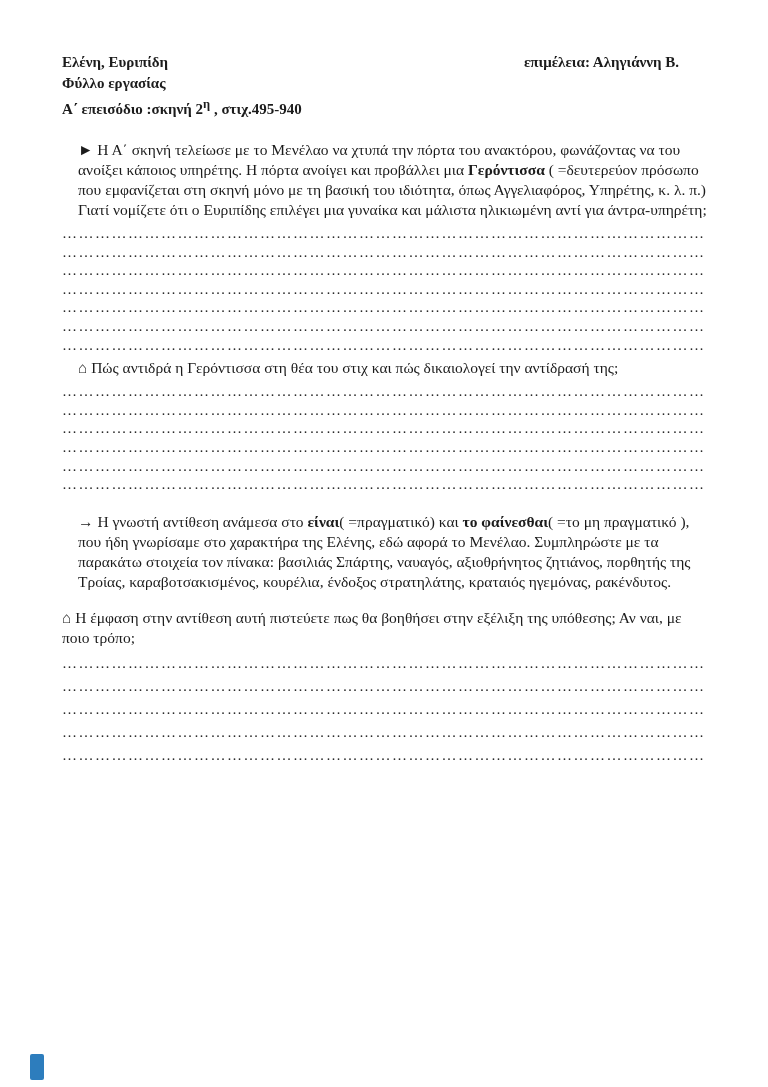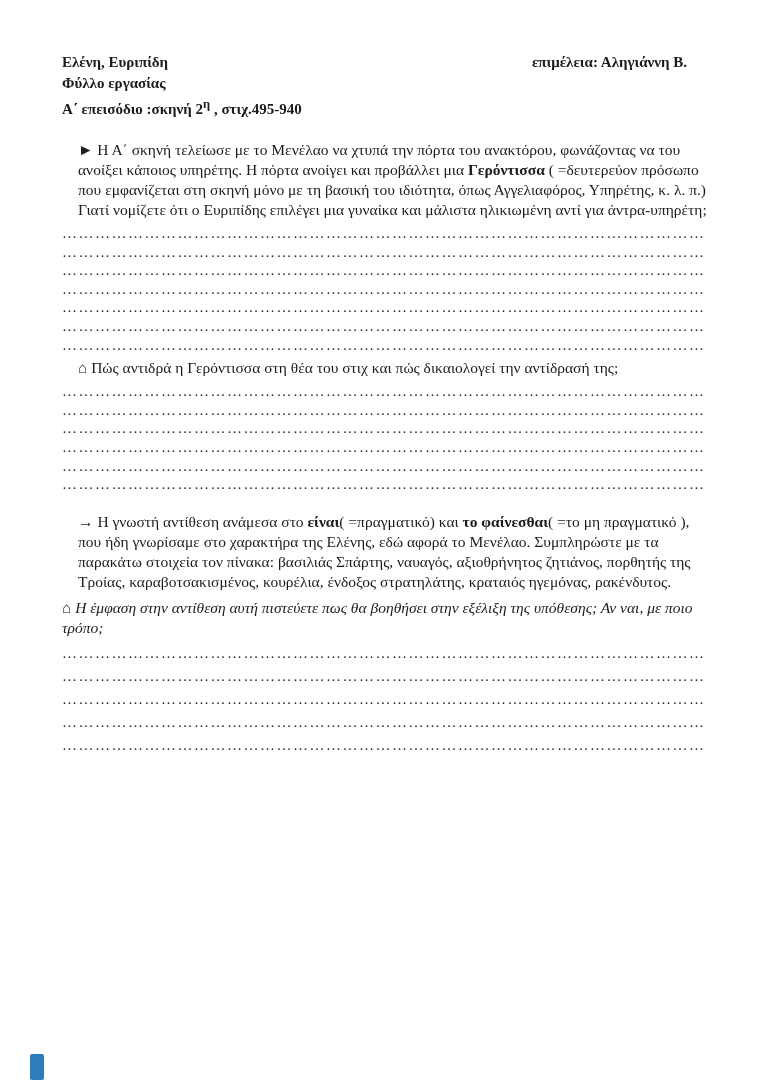--- a/index.html
+++ b/index.html
@@ -16,7 +16,7 @@
   .header-row { display:flex; justify-content:space-between; align-items:baseline;gap:11px; }
   .b { font-weight:bold; }
   .hline { font-size:15px; line-height:21px; font-weight:bold; }
-  .credit { margin-right:20px; }
+  .credit { margin-right:28px; }
   .para { font-size:15.5px; line-height:20px; text-align:left; }
   .indent { padding-left:16px; }
   .q1 { margin-top:20px; }

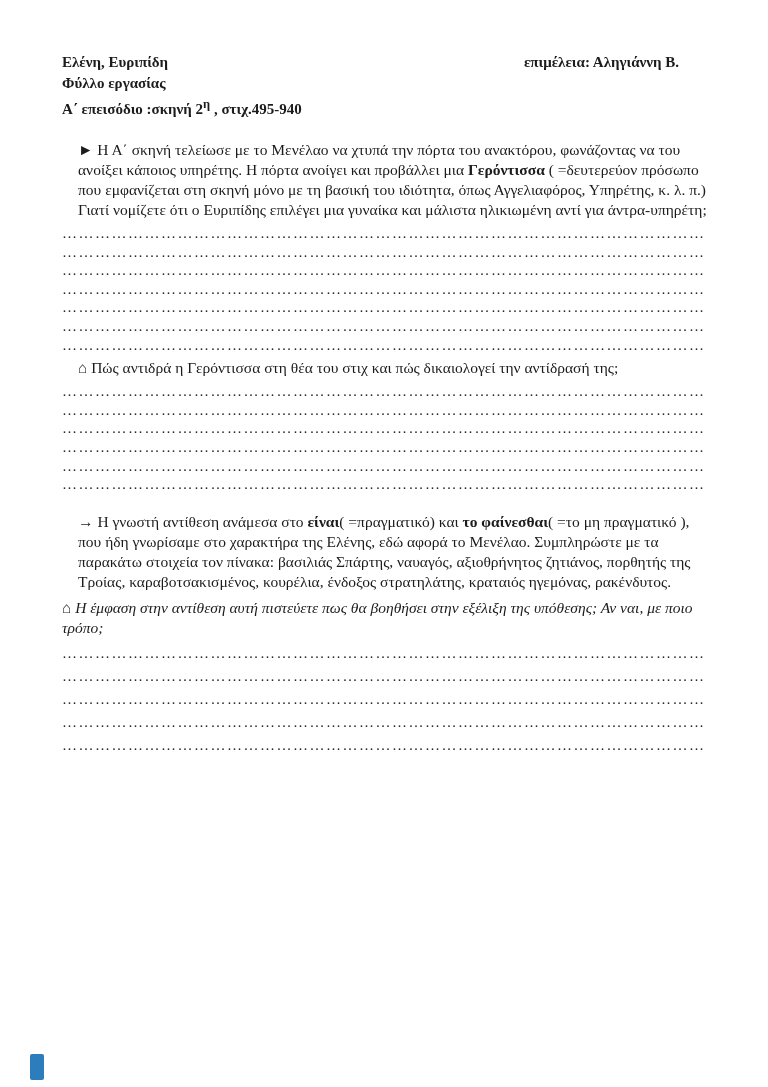--- a/index.html
+++ b/index.html
@@ -45,7 +45,7 @@
   }
   .td { flex:1; }
   .td + .td { border-left:1px solid #9a9a9a; }
-  .q4 { margin-top:6px;font-style:italic; }
+  .q4 { margin-top:16px; }
   .corner-mark {
     position:absolute; left:30px; top:1054px;
     width:14px; height:26px;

- [Exercise objective]: Please copy each line of the material that contains the word "size".

- [Reply to the exercise]:
   .hline { font-size:15px; line-height:21px; font-weight:bold; }
   .para { font-size:15.5px; line-height:20px; text-align:left; }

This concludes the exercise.